Haydi iş başına!
ABD’de uzun yıllar oturan hemen her yabancının dikkatini çeken ortak bir şey vardı: dünyanın dört bir köşesine eli kolu uzanan bu ülkenin lideri, dolayısıyla adeta tüm ülkelerin siyasetinde en önemli kişi sayılabilecek başkanı, (Kasım ayının ilk pazartesini izleyen salı günü yapılan seçimle) belirlenir ve ertesi gün ne dükkanda ne iş yerinde, ne otobüs durağında, ne parkta, ne bahçede kimse seçimden, seçilenden bahsetmez; herkes işine gücüne bakardı. Yıllar önce, Seymour Lipset’in Siyasal Partiler isimli klasik eserinin okutulduğu derste, “Yüksek seçmen katılımı ülkede problem olduğunu gösterir” tezinin yarattığı bitmek bilmeyen tartışmaları hatırlıyorum. Sınıftaki biz Avrupalı öğrencilerin, bu görüşü gayet doğru ve yerinde bulan Amerikalı arkadaşlarımızı “Amerikalı sığır çobanları!” diye aşağıladığımız da hatırımda.

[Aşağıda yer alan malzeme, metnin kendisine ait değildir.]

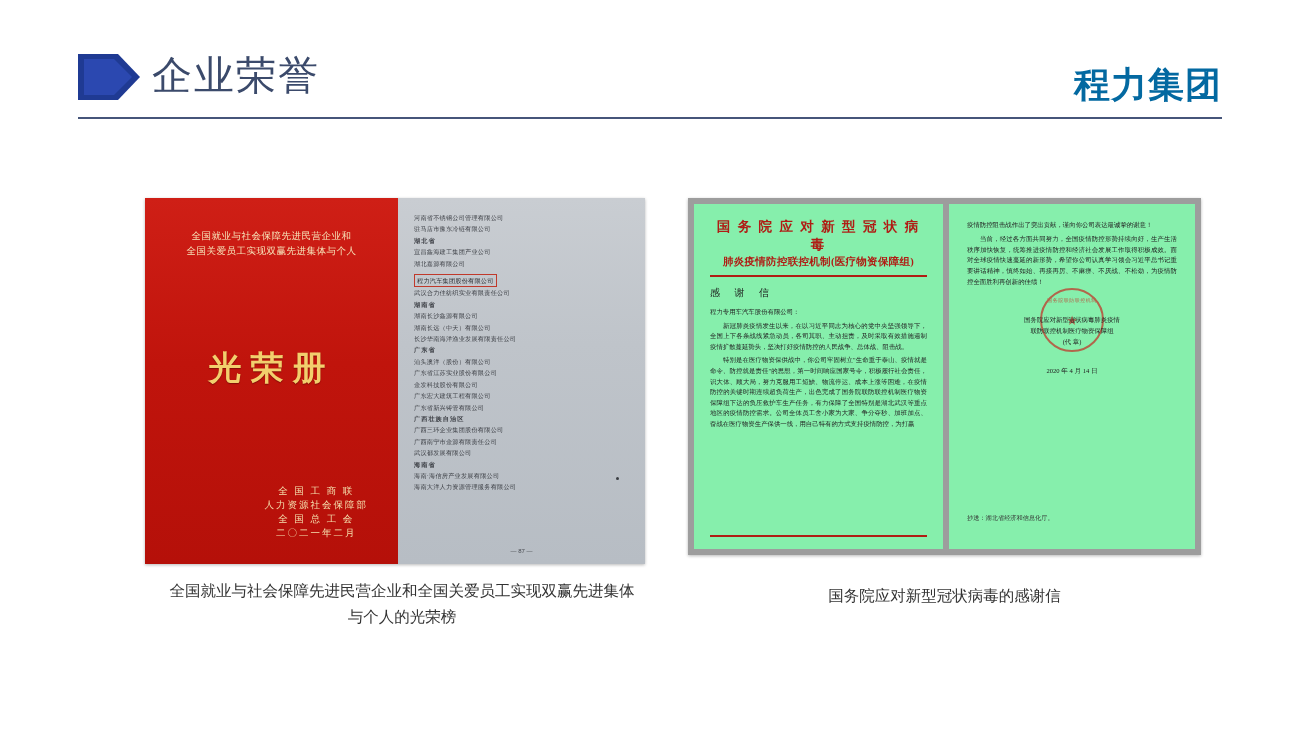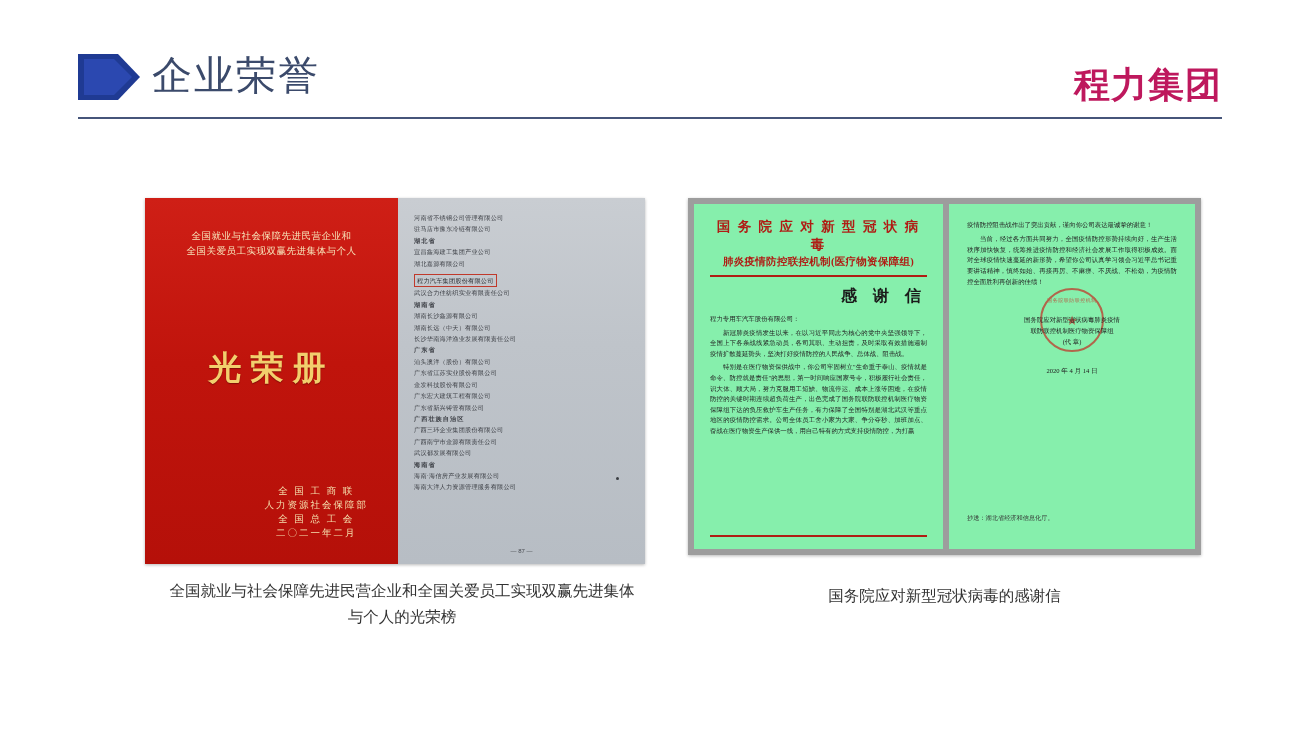--- a/index.html
+++ b/index.html
@@ -84,7 +84,7 @@
   }
   .brand-cn {
     font-size: 36px;
-    color: #be185d;
+    color: #0369a1;
     font-weight: bold;
     letter-spacing: 1px;
     line-height: 1;

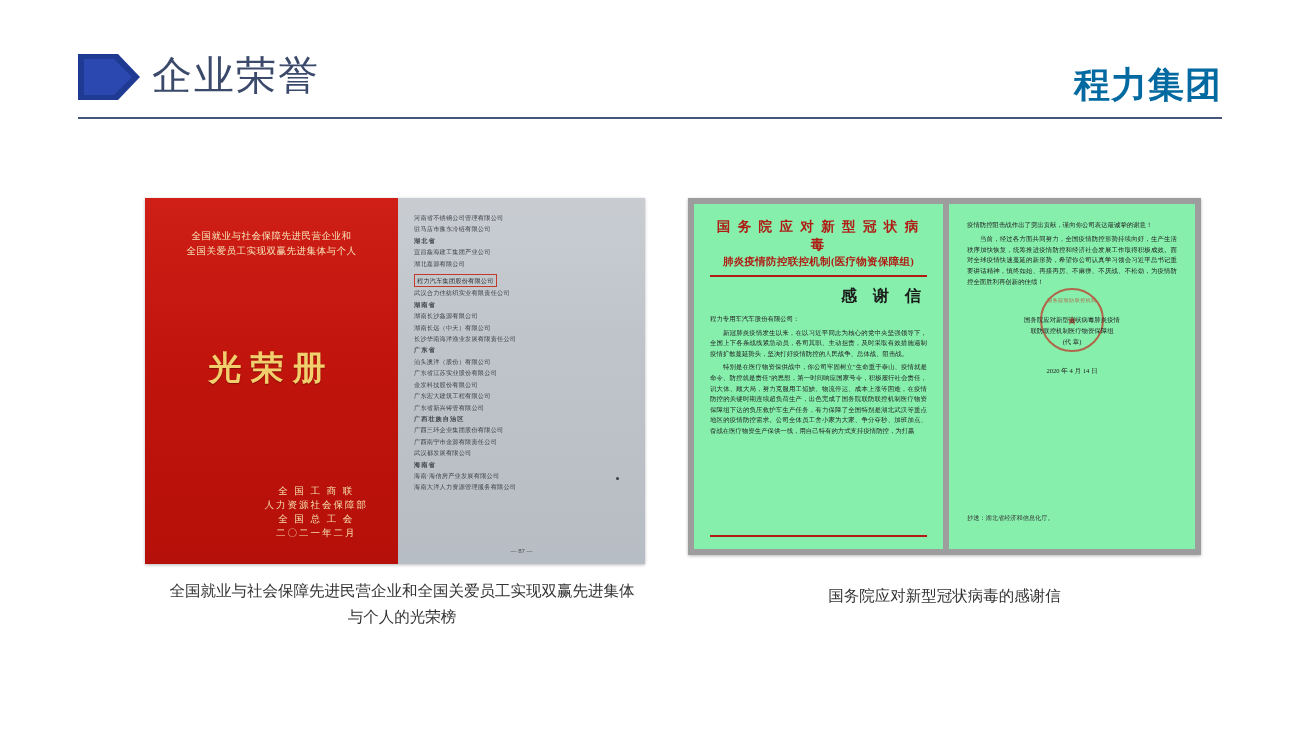--- a/index.html
+++ b/index.html
@@ -245,9 +245,9 @@
     font-family: "Liberation Serif", serif;
   }
   .letter-subtitle {
-    text-align: right;
-    font-size: 16px;
-    font-weight: bold;
+    text-align: left;
+    font-size: 10px;
+    font-weight: normal;
     color: #1a1a1a;
     letter-spacing: 6px;
     margin: 9px 0 7px 0;

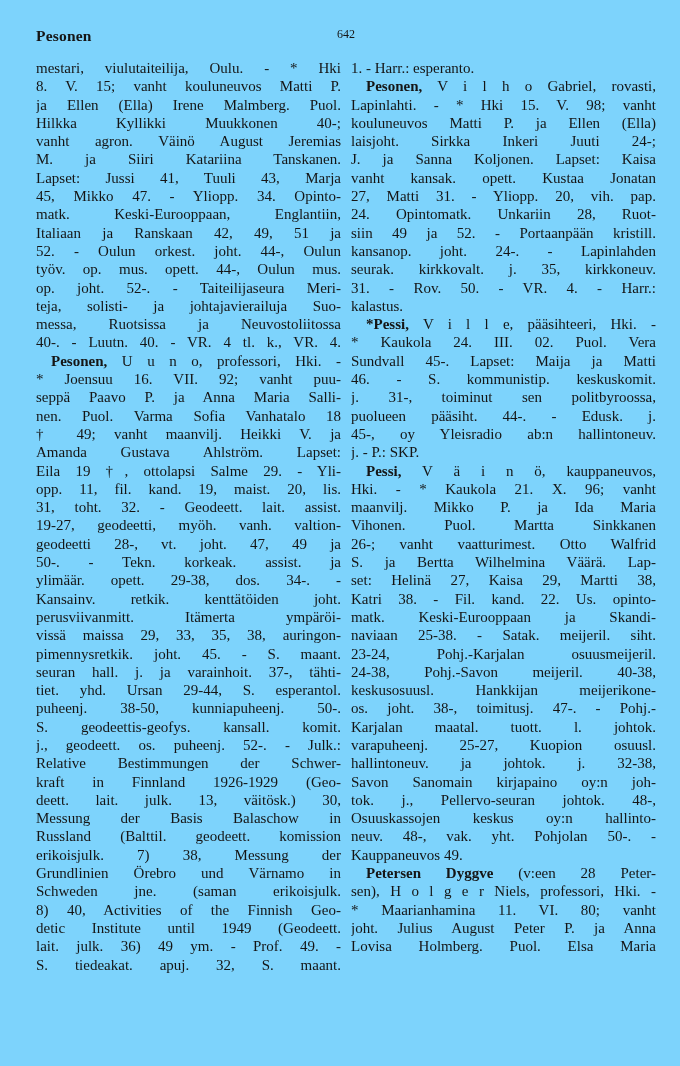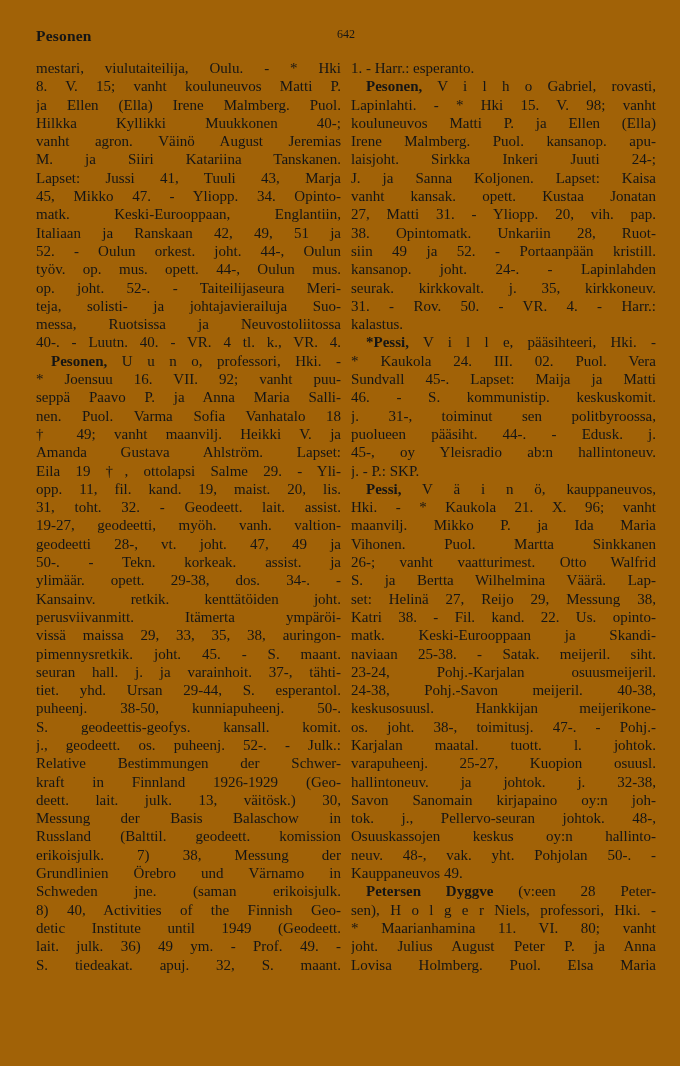--- a/index.html
+++ b/index.html
@@ -10,7 +10,7 @@
     position: relative;
     overflow: hidden;
   }
-  .page { position: absolute; inset: 0; background: #a16207; font-family: Liberation Serif, serif; }
+  .page { position: absolute; inset: 0; background: #7dd3fc; font-family: Liberation Serif, serif; }
   .header {
     position: absolute; top: 27px; left: 36px; right: 24px; height: 20px;
     font-size: 15.5px;

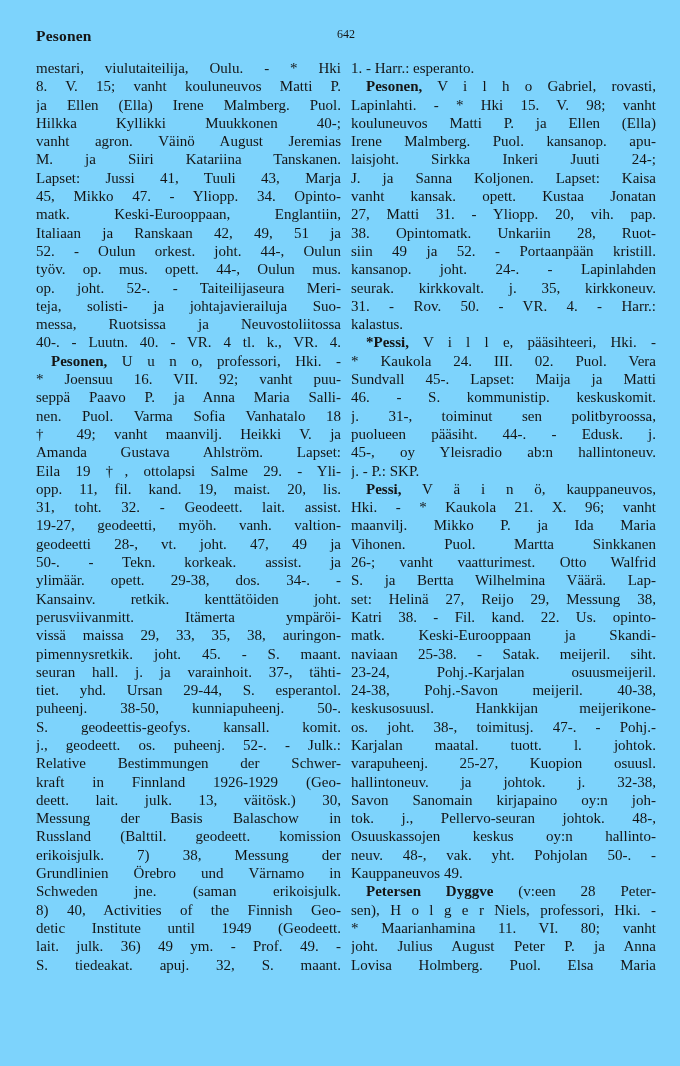--- a/index.html
+++ b/index.html
@@ -99,7 +99,6 @@
         <div class="line indent"><span class="entry">Pesonen,</span> V i l h o Gabriel, rovasti,</div>
         <div class="line">Lapinlahti. - * Hki 15. V. 98; vanht</div>
         <div class="line">kouluneuvos Matti P. ja Ellen (Ella)</div>
-        <div class="line">Irene Malmberg. Puol. kansanop. apu-</div>
         <div class="line">laisjoht. Sirkka Inkeri Juuti 24-;</div>
         <div class="line">J. ja Sanna Koljonen. Lapset: Kaisa</div>
         <div class="line">vanht kansak. opett. Kustaa Jonatan</div>

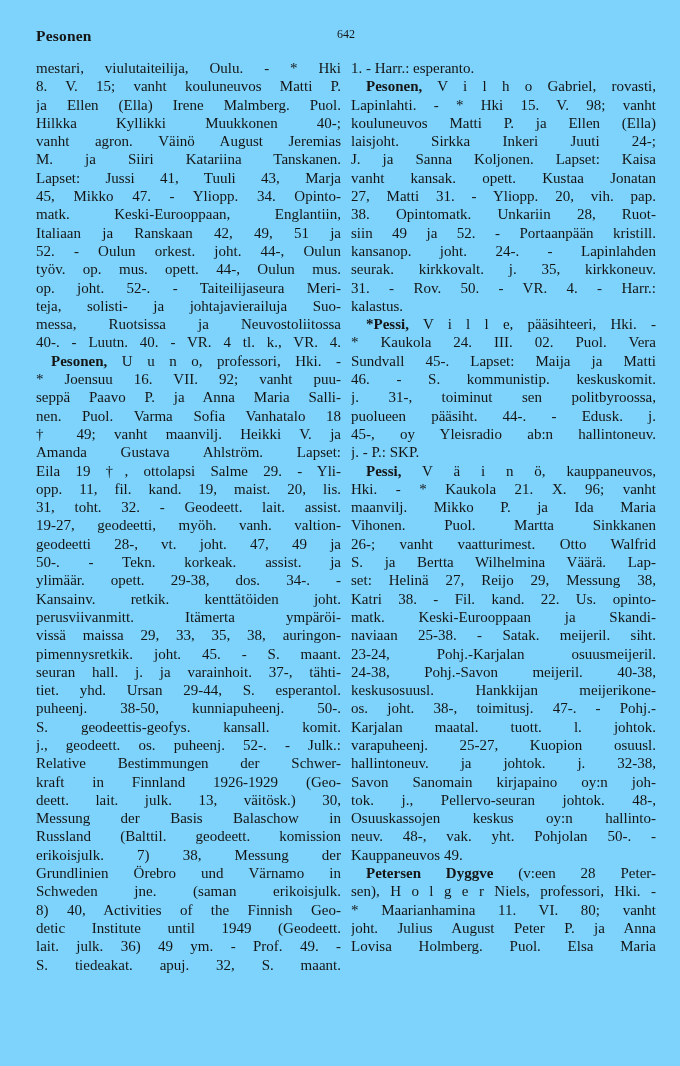--- a/index.html
+++ b/index.html
@@ -103,7 +103,7 @@
         <div class="line">J. ja Sanna Koljonen. Lapset: Kaisa</div>
         <div class="line">vanht kansak. opett. Kustaa Jonatan</div>
         <div class="line">27, Matti 31. - Yliopp. 20, vih. pap.</div>
-        <div class="line">38. Opintomatk. Unkariin 28, Ruot-</div>
+        <div class="line">24. Opintomatk. Unkariin 28, Ruot-</div>
         <div class="line">siin 49 ja 52. - Portaanpään kristill.</div>
         <div class="line">kansanop. joht. 24-. - Lapinlahden</div>
         <div class="line">seurak. kirkkovalt. j. 35, kirkkoneuv.</div>

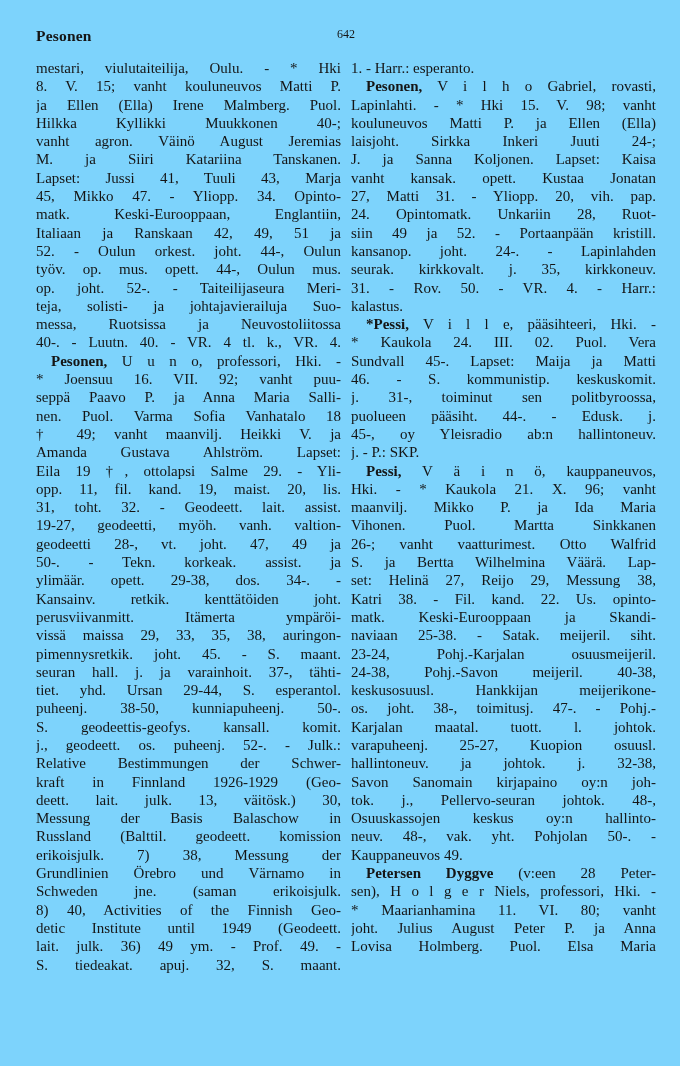--- a/index.html
+++ b/index.html
@@ -123,7 +123,7 @@
         <div class="line">Vihonen. Puol. Martta Sinkkanen</div>
         <div class="line">26-; vanht vaatturimest. Otto Walfrid</div>
         <div class="line">S. ja Bertta Wilhelmina Väärä. Lap-</div>
-        <div class="line">set: Helinä 27, Reijo 29, Messung 38,</div>
+        <div class="line">set: Helinä 27, Kaisa 29, Martti 38,</div>
         <div class="line">Katri 38. - Fil. kand. 22. Us. opinto-</div>
         <div class="line">matk. Keski-Eurooppaan ja Skandi-</div>
         <div class="line">naviaan 25-38. - Satak. meijeril. siht.</div>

Bugün, şükür, bir seçimi, kazasız-belasız geride bıraktık. Evet bugün, yarın, öbür gün, hatta bu hafta, bu ay, hemen hepimiz dükkânda, iş yerinde, otobüs durağında, parkta-bahçede Erdoğan’ın zaferinden söz edeceğiz. Katılım oranının yüksekliği de, olumsuz değil, tersine hepimize olumlu görünecek.
Ne yapalım? Biz böyleyiz.
2020’de ABD Başkanı Biden’ın, henüz aday-adayı iken ülkemizde bizim adımıza başlattığı seçim kampanyası, bu sebeple elimizde olmadan çok uzadı. Esnafımız, ticaretle ve ulaştırma ile uğraşanlarımız bilir; seçim kampanyası, hele bu son kampanya gibi, tarafların ittifaklar halinde örgütlendiği ve cepheleştiği, seçim değil de ulusal seferberlik ilanı imiş gibi gergin geçen seçimlerde iş hayatı durur; alışveriş yavaşlar.
Bunlar bir kenara; ama bizim seçim kampanyamız, derdi onu neden tuttu ise Suriye diktatörü Beşar Esat’ı da yavaşlattı. Ne bekliyordu acaba? Erdoğan kaybeder ve Kılıçdaroğlu kazanırsa, TSK, topunu-tüfeğini toplayıp, sınır boyunda oluşturulan güvenlik kuşağından çekilecek miydi? İstanbul CHP milletvekili Ünal Çeviköz’ün, bir ölçüde gayretkeşlik ve öne çıkma ama büyük ölçüde seçmene yönelik yatırım niteliğindeki sözleri gerçekleşecek ve Suriyeli Kürtleri, Baas’ın ve PKK’nın insafına mı terk edecektik? Sn. Çeviköz’ün bu minvaldeki “Kıbrıslı Türkleri, Kıbrıslı Rumlarla baş başa bırakma” sözleri de Lefkoşe’nin güney kesiminde epey bir kafa karışıklığına sebep olmuş olmalı.
Benzeri bir ağırdan alma, kendisine bir şey sorulduğunda tavana bakarak gözleri kaçırma hali Avrupa Komisyonu başkanı Ursula von der Leyen ile Avrupa Konseyi Başkanı Charles Michel’de de görülüyordu. Hanımlar, beyler, tebrik mesajlarınızı gönderdiyseniz, işe koyulabilirsiniz. Şu bitmeyen fasılların açılıp, halledilip, kapanması zamanı geldi de geçiyor.
İsveç’in sayın başbakanı Ulf Kristersson da, şu bir türlü çıkartamadığı terörle mücadele yasasını çıkarsa da ülkesi NATO’nun koruyucu şemsiyesine kavuşsa, ne kadar iyi olacak! İsveç, 6’lı Masa seçimi kazanırsa, Türkiye İsveç’in NATO üyeliğine olan itirazından vaz geçer sanıyor idi ise, yanıldığını tez zamanda anlayacaktı.
İyi veya kötü; bir sorunun belirtisi veya değil: yüksek oranda katıldığımız bir seçimi geride bıraktık. Demokratik ülkelerde seçim her şeyin tedavisidir. Dost-düşman, herkesin kabul etmesi gereken bir “Erdoğan gerçekliği” var artık.
Şimdi, bunu kabul ederek, işimize bakma vakti; kırılan dökülen varsa onarmak ve bekleyen işlere sarılmak zorundayız.